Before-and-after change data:
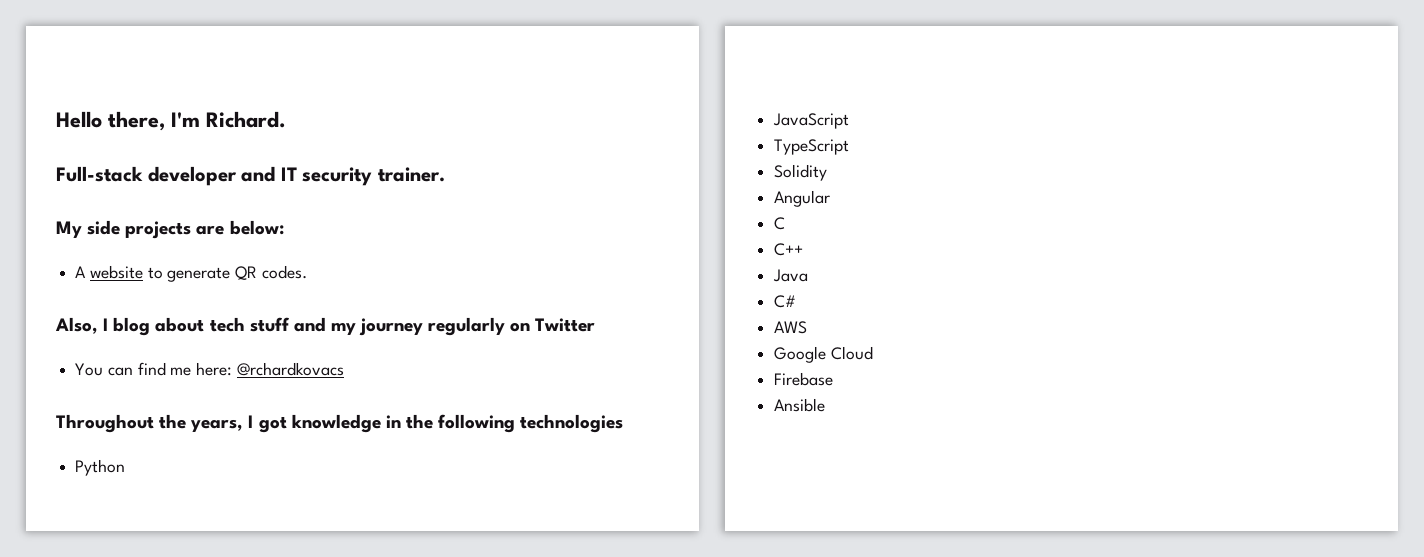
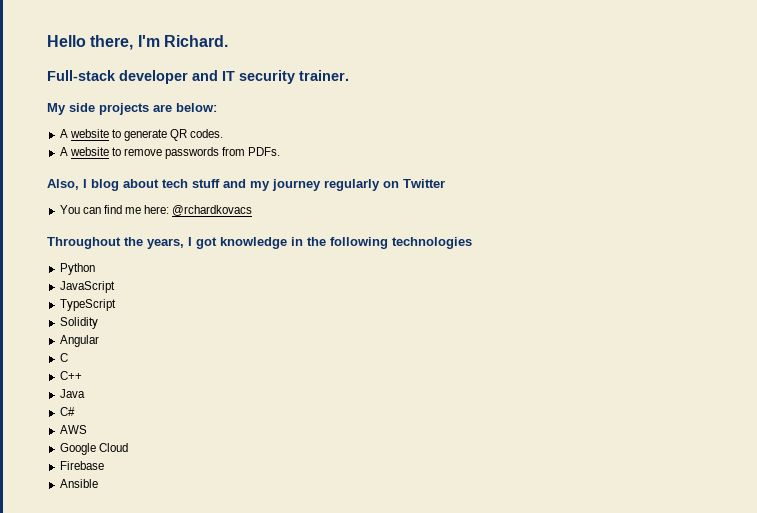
+ A website to remove passwords from PDFs.

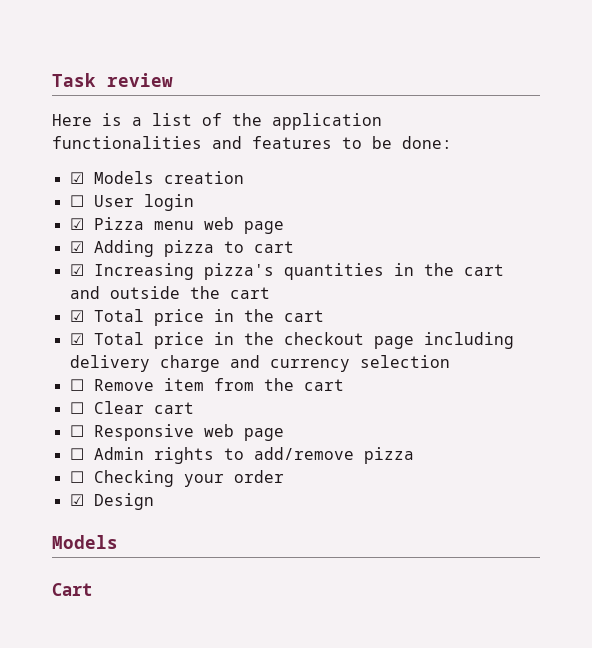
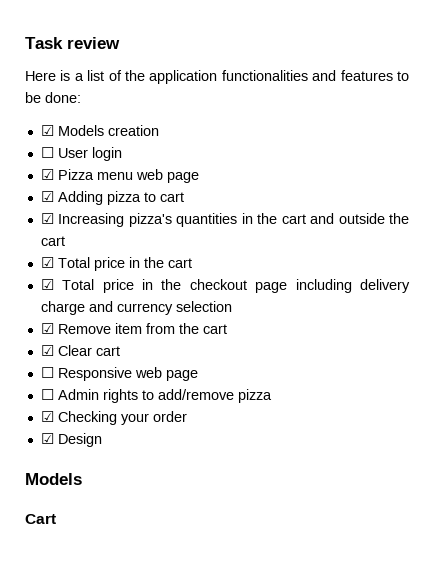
- ☐ Remove item from the cart
+ ☑ Remove item from the cart
- ☐ Clear cart
+ ☑ Clear cart
- ☐ Checking your order
+ ☑ Checking your order

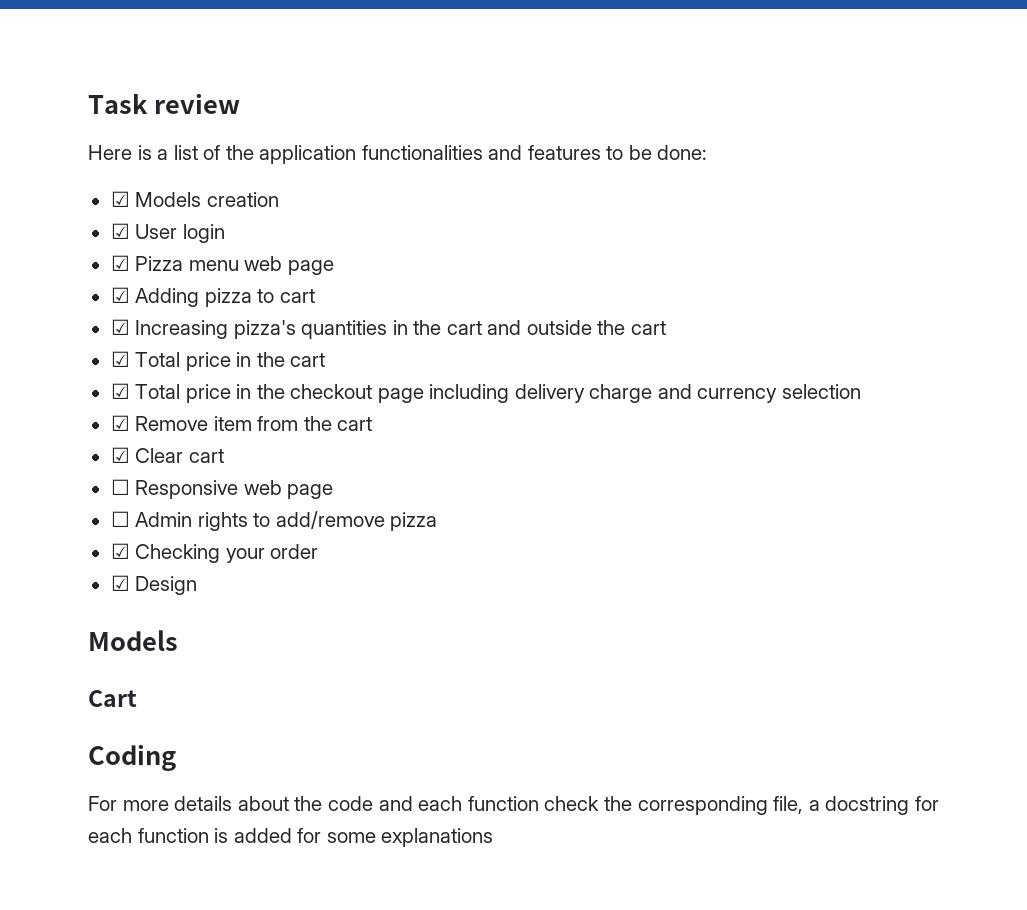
- ☐ User login
+ ☑ User login
+ Coding
+ For more details about the code and each function check the corresponding file, a docstring for each function is added for some explanations

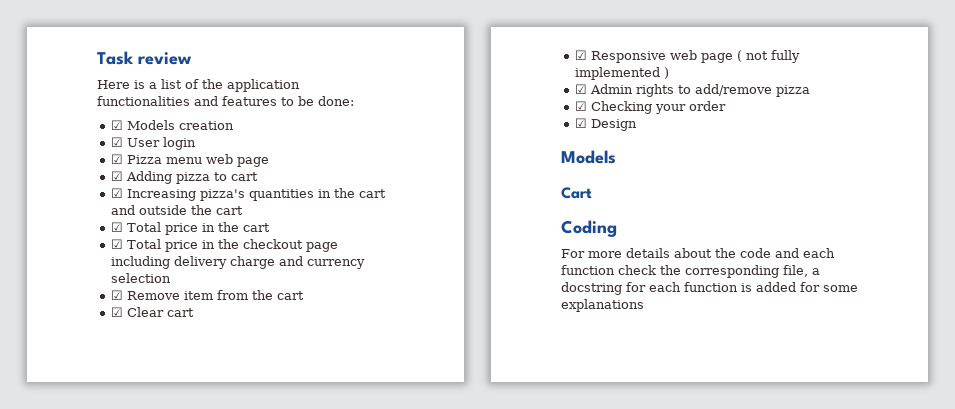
- ☐ Responsive web page
- ☐ Admin rights to add/remove pizza
+ ☑ Responsive web page ( not fully implemented )
+ ☑ Admin rights to add/remove pizza

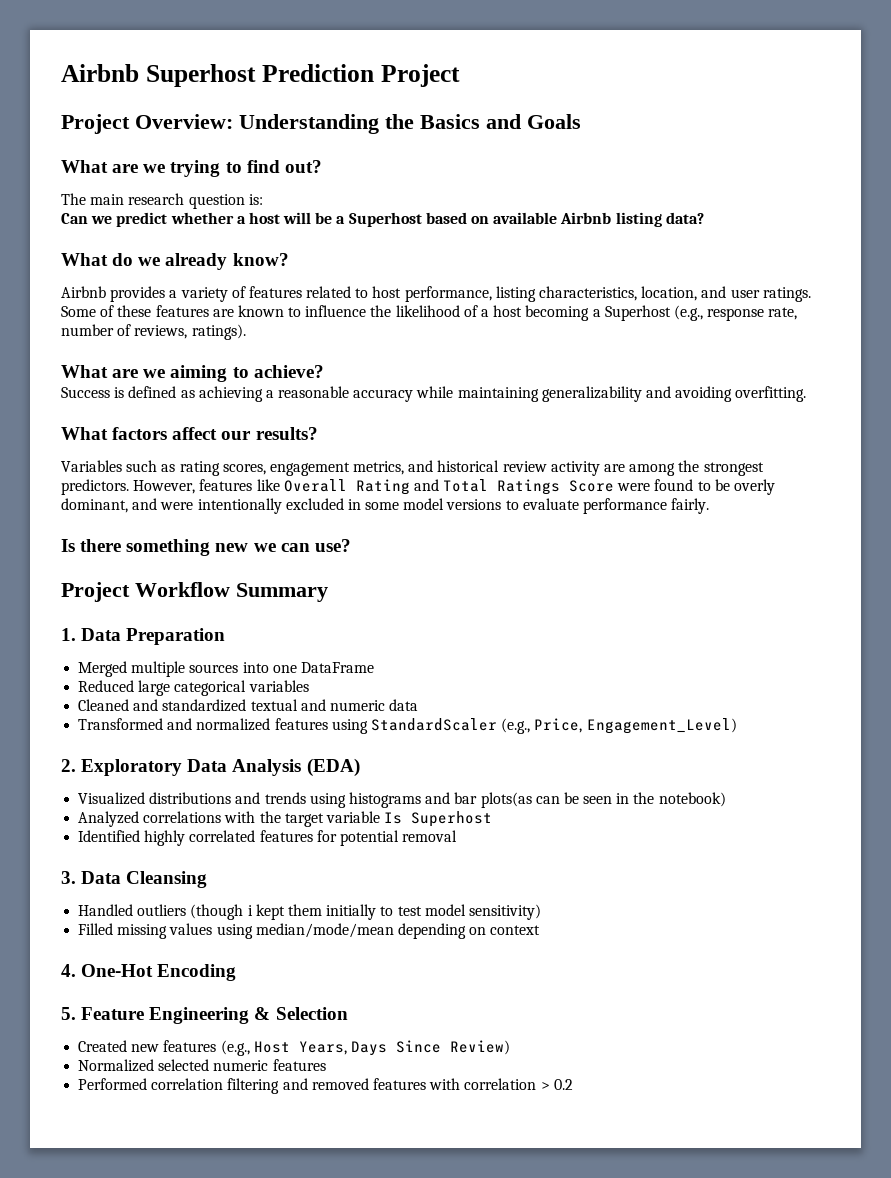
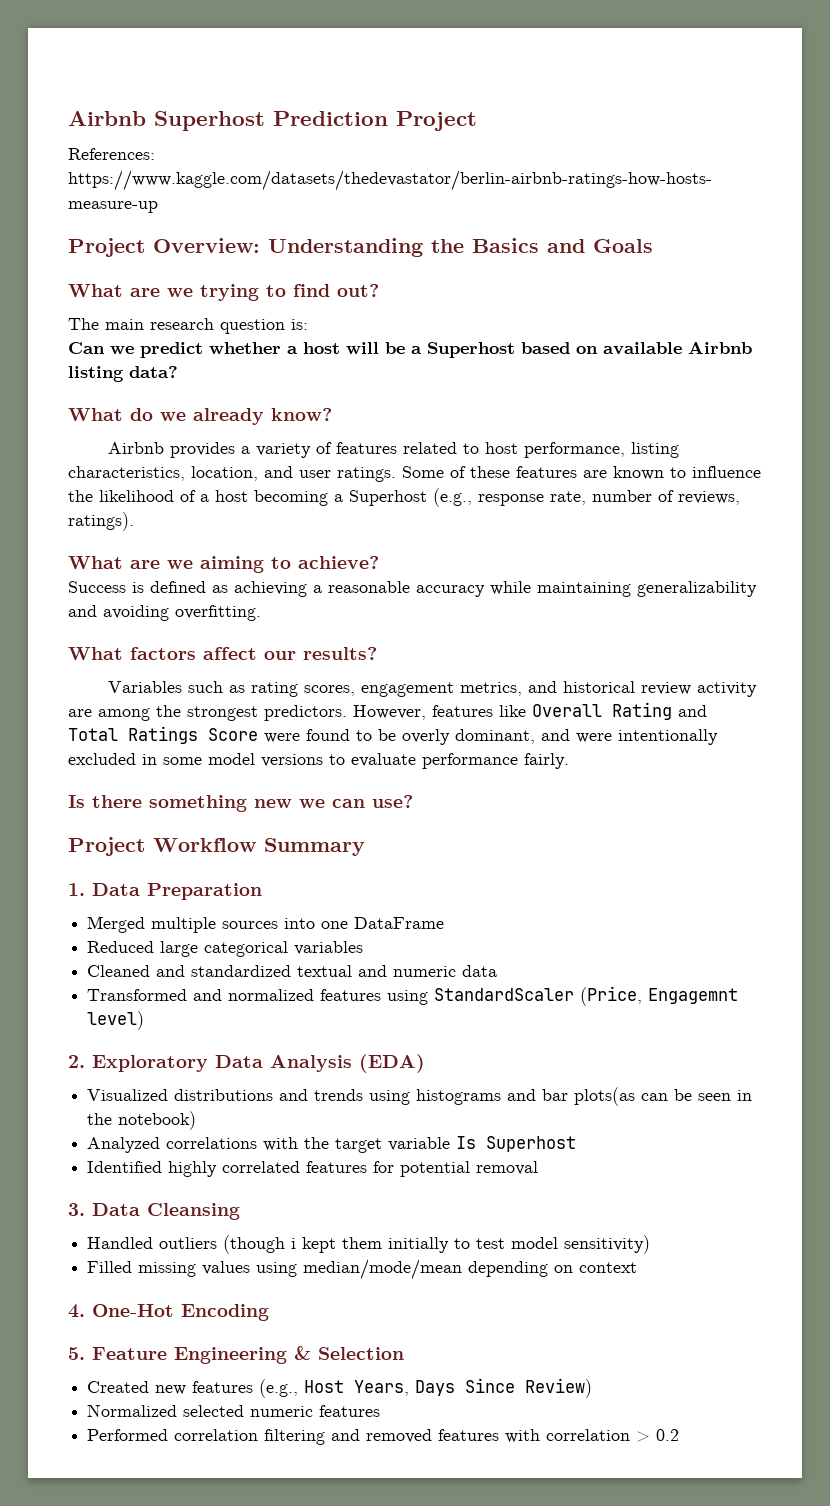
+ References: https://www.kaggle.com/datasets/thedevastator/berlin-airbnb-ratings-how-hosts- measure-up
- Transformed and normalized features using StandardScaler (e.g., Price, Engagement_Level)
+ Transformed and normalized features using StandardScaler (Price, Engagemnt level)

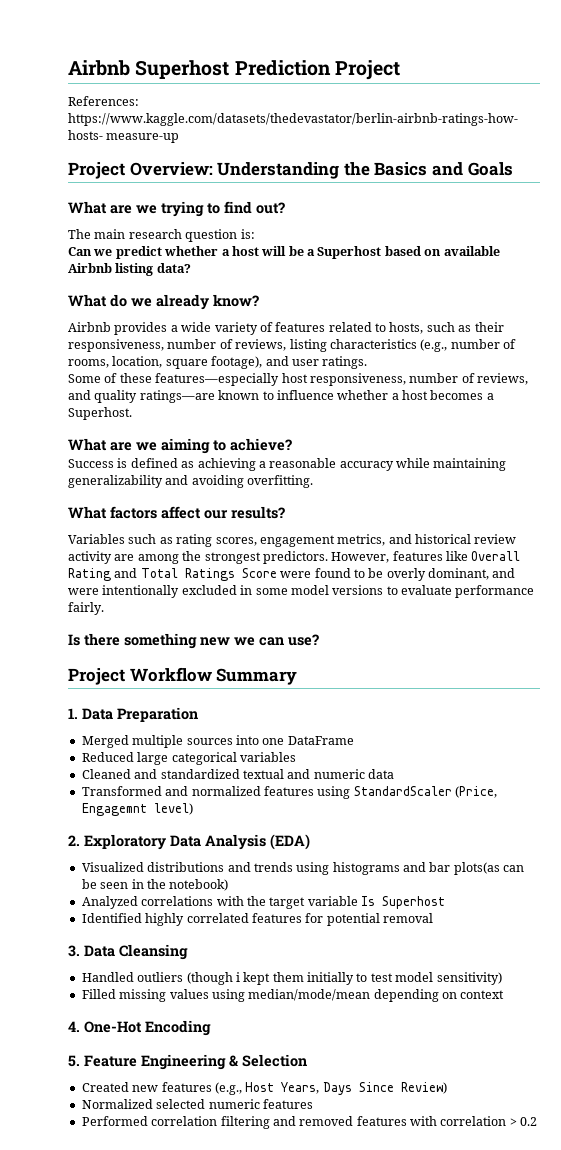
- Airbnb provides a variety of features related to host performance, listing characteristics, location, and user ratings. Some of these features are known to influence the likelihood of a host becoming a Superhost (e.g., response rate, number of reviews, ratings).
+ Airbnb provides a wide variety of features related to hosts, such as their responsiveness, number of reviews, listing characteristics (e.g., number of rooms, location, square footage), and user ratings.
+ Some of these features—especially host responsiveness, number of reviews, and quality ratings—are known to influence whether a host becomes a Superhost.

→ **Exercise objective**
The data needs to be reproduced exactly, please, apart from its pictures.

→ **Response to the exercise**
+ A website to remove passwords from PDFs.

- ☐ Remove item from the cart
+ ☑ Remove item from the cart
- ☐ Clear cart
+ ☑ Clear cart
- ☐ Checking your order
+ ☑ Checking your order

- ☐ User login
+ ☑ User login
+ Coding
+ For more details about the code and each function check the corresponding file, a docstring for each function is added for some explanations

- ☐ Responsive web page
- ☐ Admin rights to add/remove pizza
+ ☑ Responsive web page ( not fully implemented )
+ ☑ Admin rights to add/remove pizza

+ References: https://www.kaggle.com/datasets/thedevastator/berlin-airbnb-ratings-how-hosts- measure-up
- Transformed and normalized features using StandardScaler (e.g., Price, Engagement_Level)
+ Transformed and normalized features using StandardScaler (Price, Engagemnt level)

- Airbnb provides a variety of features related to host performance, listing characteristics, location, and user ratings. Some of these features are known to influence the likelihood of a host becoming a Superhost (e.g., response rate, number of reviews, ratings).
+ Airbnb provides a wide variety of features related to hosts, such as their responsiveness, number of reviews, listing characteristics (e.g., number of rooms, location, square footage), and user ratings.
+ Some of these features—especially host responsiveness, number of reviews, and quality ratings—are known to influence whether a host becomes a Superhost.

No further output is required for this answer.